The data:
===============

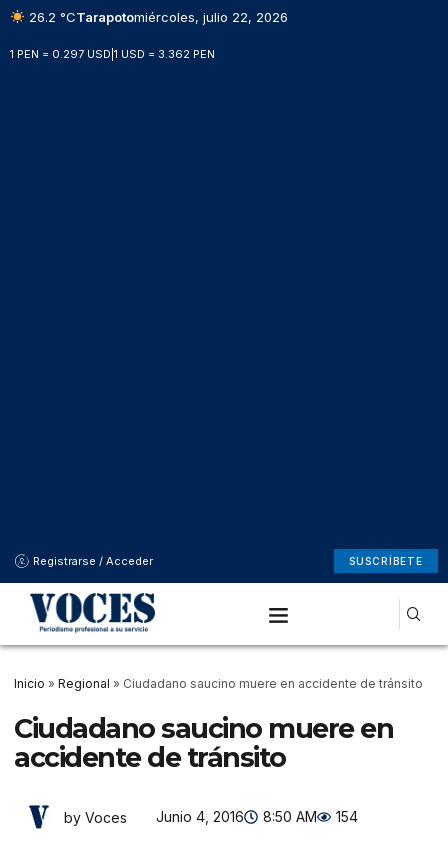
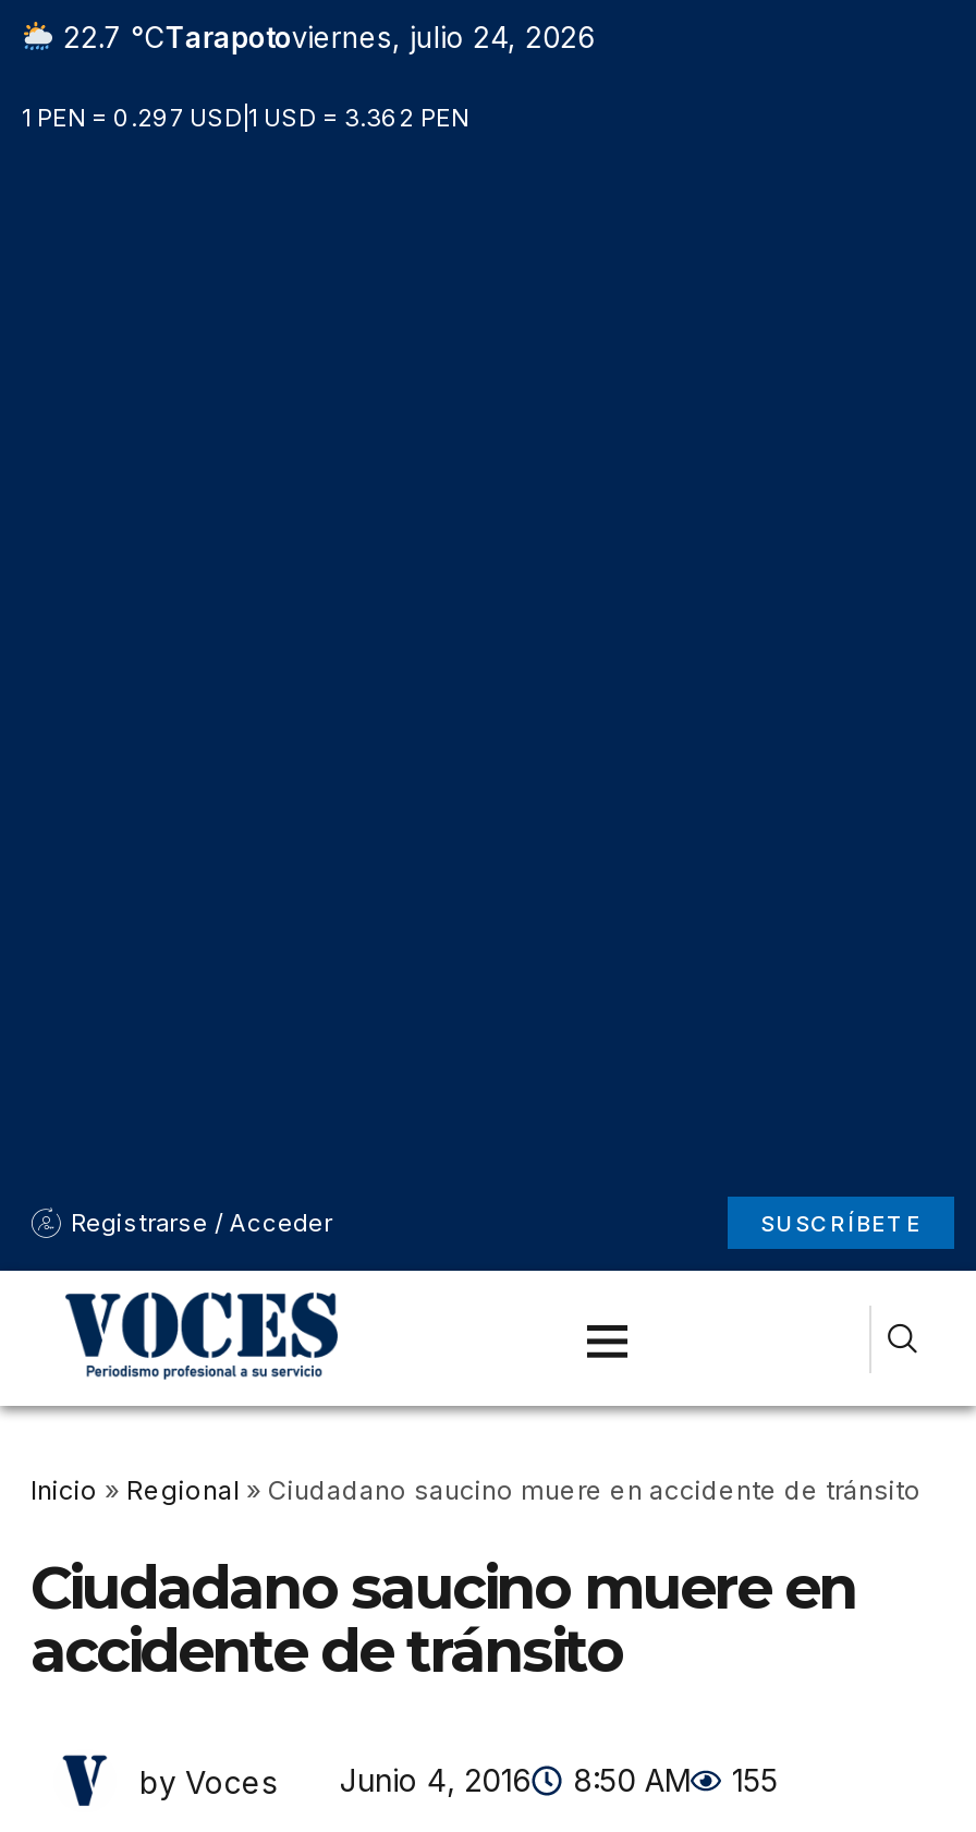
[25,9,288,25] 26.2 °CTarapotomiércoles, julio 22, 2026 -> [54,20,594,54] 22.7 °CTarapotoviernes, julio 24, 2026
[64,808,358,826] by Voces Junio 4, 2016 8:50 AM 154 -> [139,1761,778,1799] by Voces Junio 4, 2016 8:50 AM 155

===============

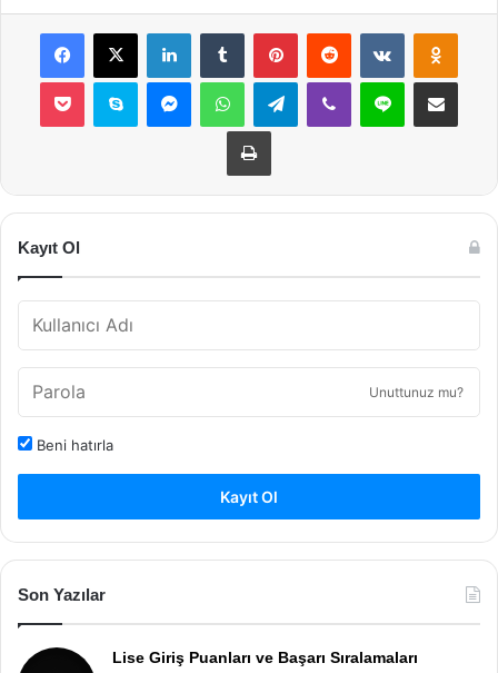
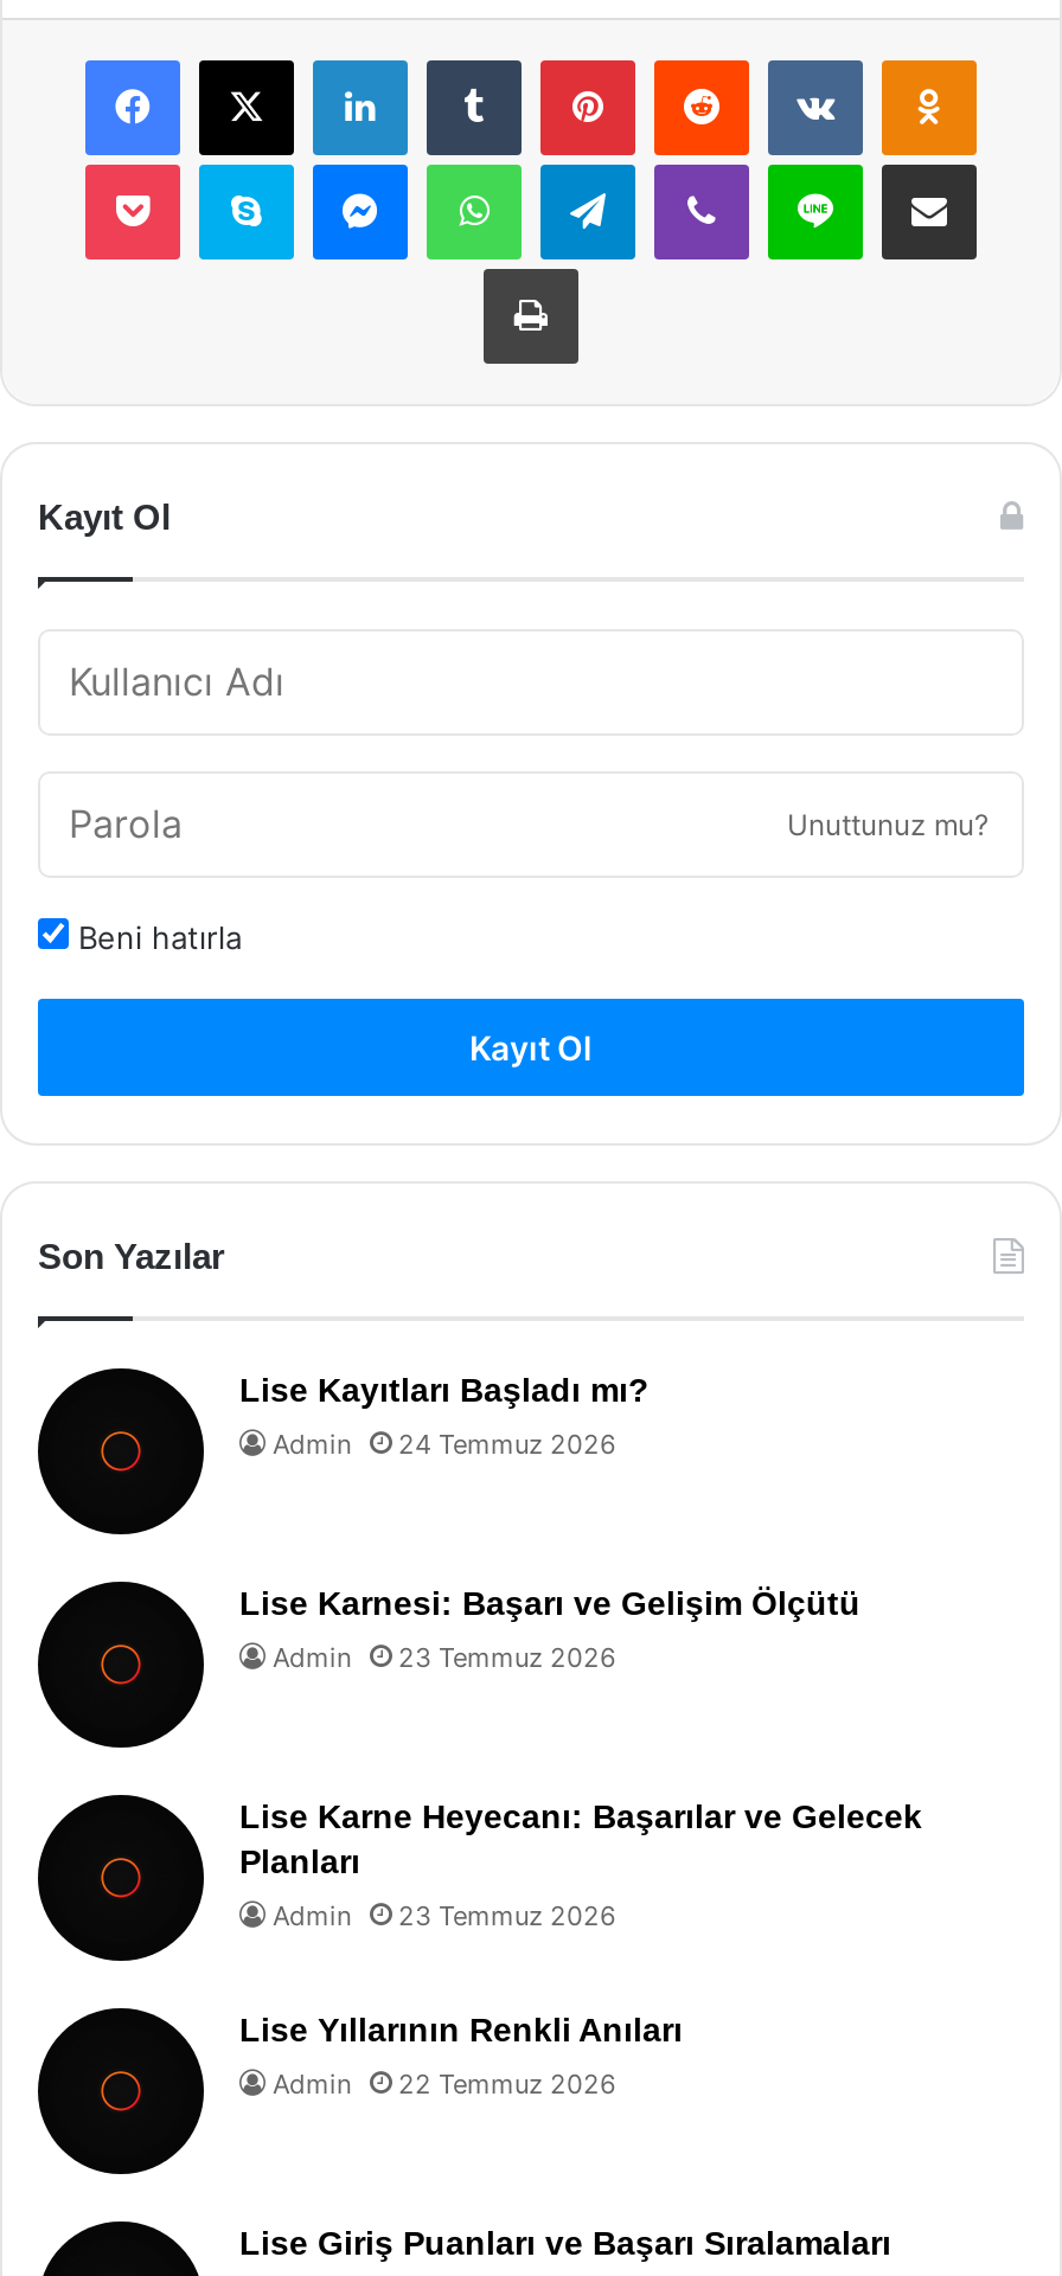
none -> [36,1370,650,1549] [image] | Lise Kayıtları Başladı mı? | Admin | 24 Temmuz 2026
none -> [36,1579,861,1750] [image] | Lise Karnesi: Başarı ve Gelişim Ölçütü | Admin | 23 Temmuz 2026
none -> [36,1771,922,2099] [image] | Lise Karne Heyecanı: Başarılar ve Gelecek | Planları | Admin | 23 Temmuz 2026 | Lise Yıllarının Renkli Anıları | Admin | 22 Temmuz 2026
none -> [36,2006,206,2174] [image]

===============

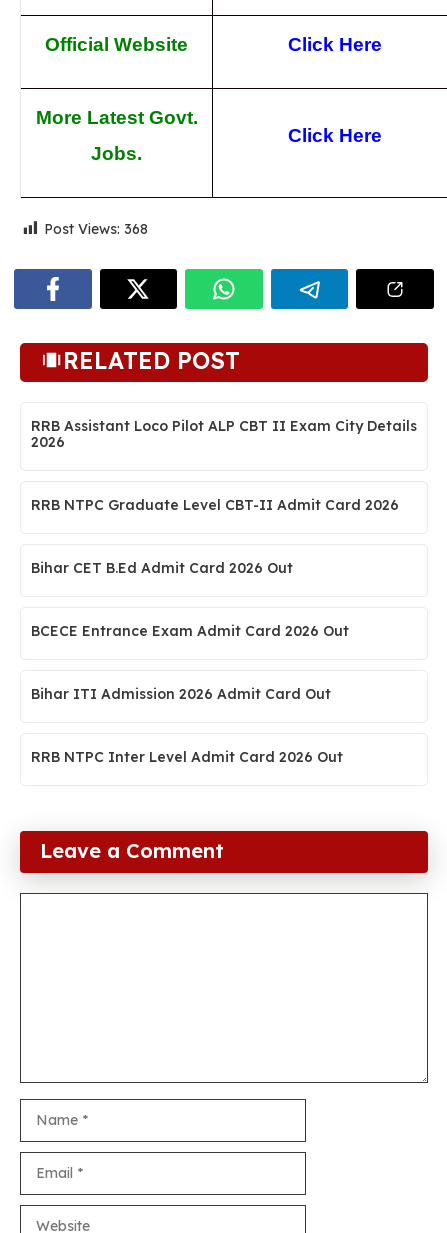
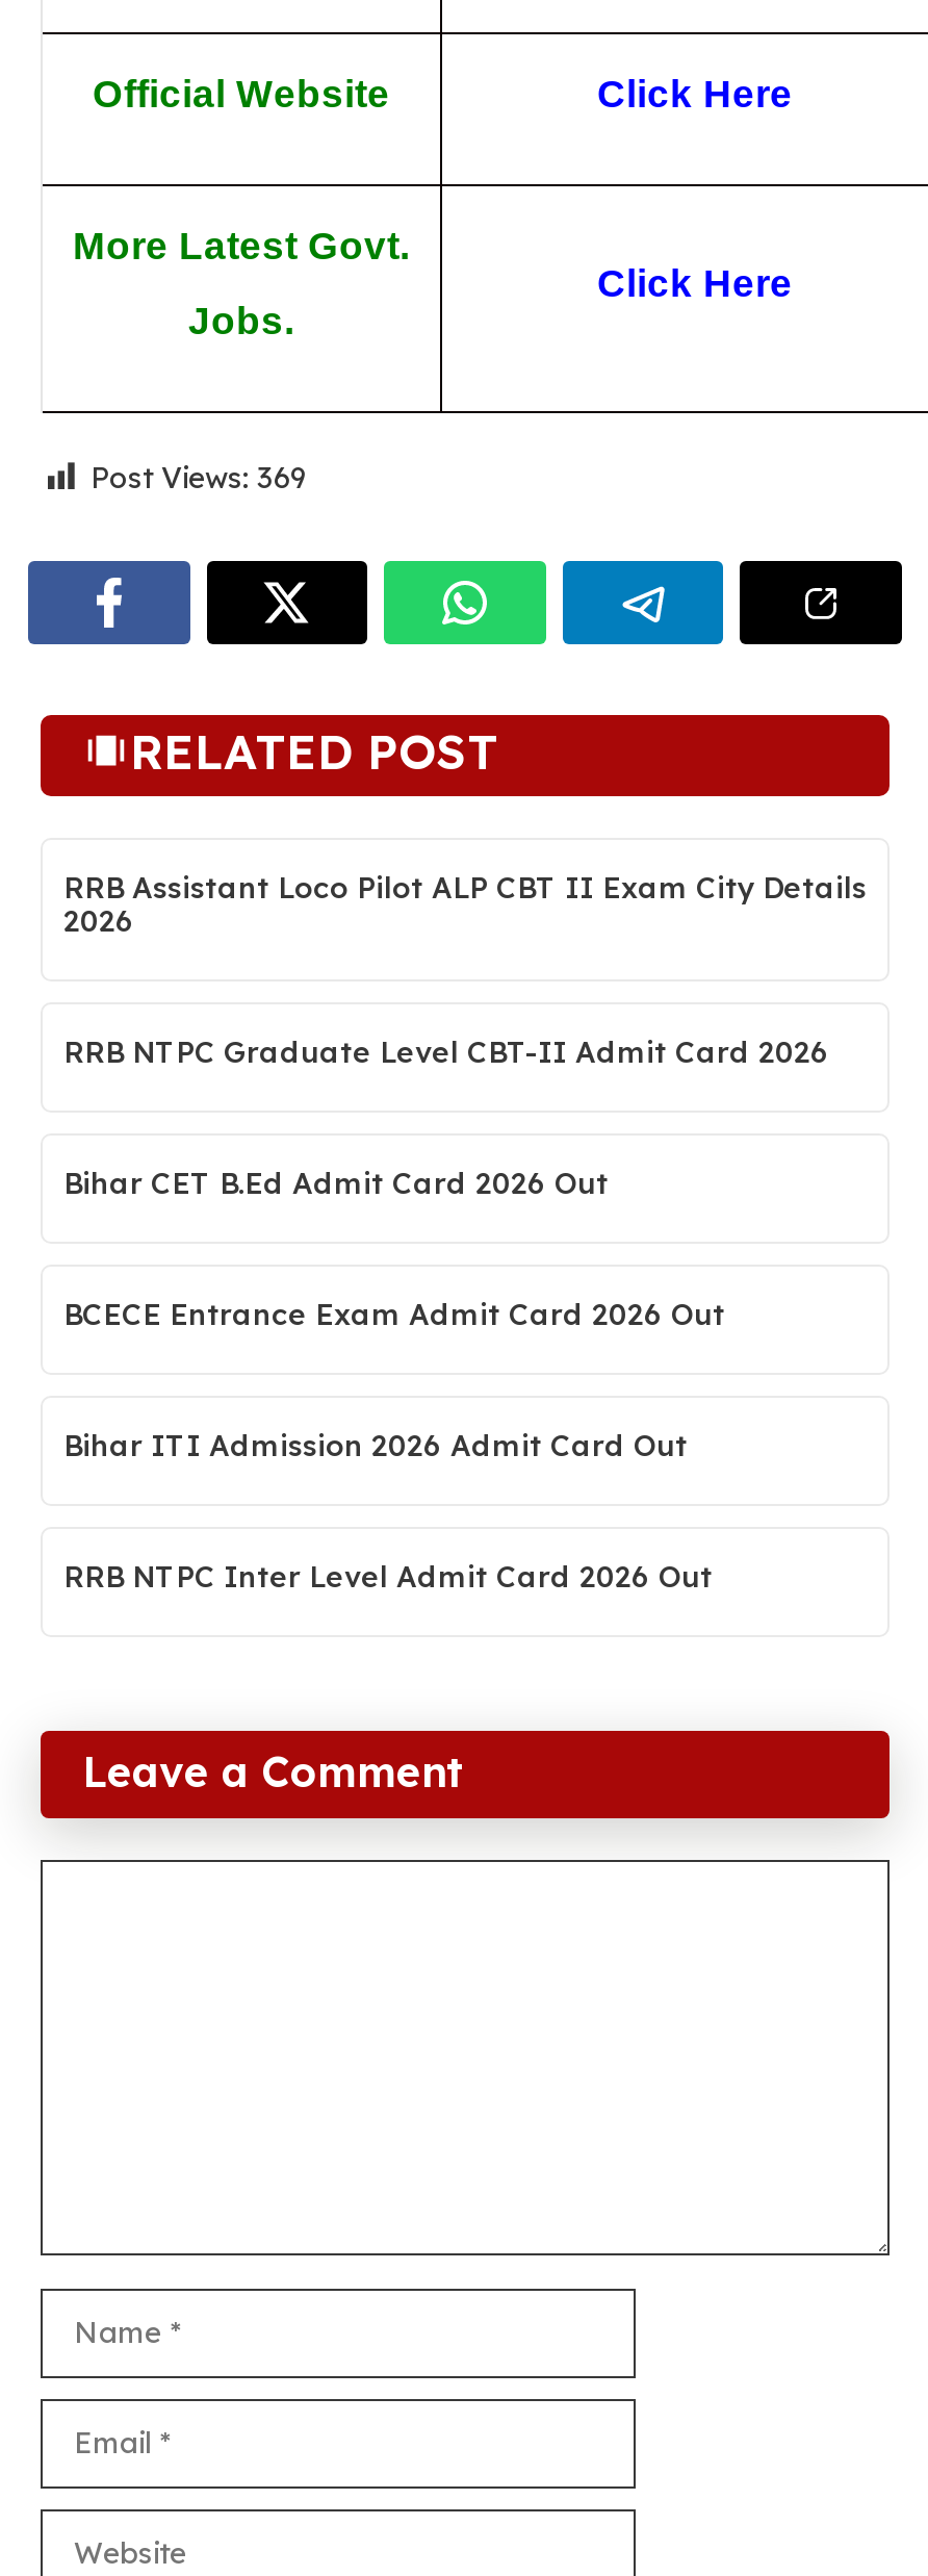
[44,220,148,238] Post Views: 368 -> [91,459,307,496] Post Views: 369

===============

Exercise: Look through the material above and print exactly the lines from the one containing "none -> [36,1771,922,2099]" to the one containing "none -> [36,2006,206,2174] [image]", both included, and nothing more.

Solution for this problem:
none -> [36,1771,922,2099] [image] | Lise Karne Heyecanı: Başarılar ve Gelecek | Planları | Admin | 23 Temmuz 2026 | Lise Yıllarının Renkli Anıları | Admin | 22 Temmuz 2026
none -> [36,2006,206,2174] [image]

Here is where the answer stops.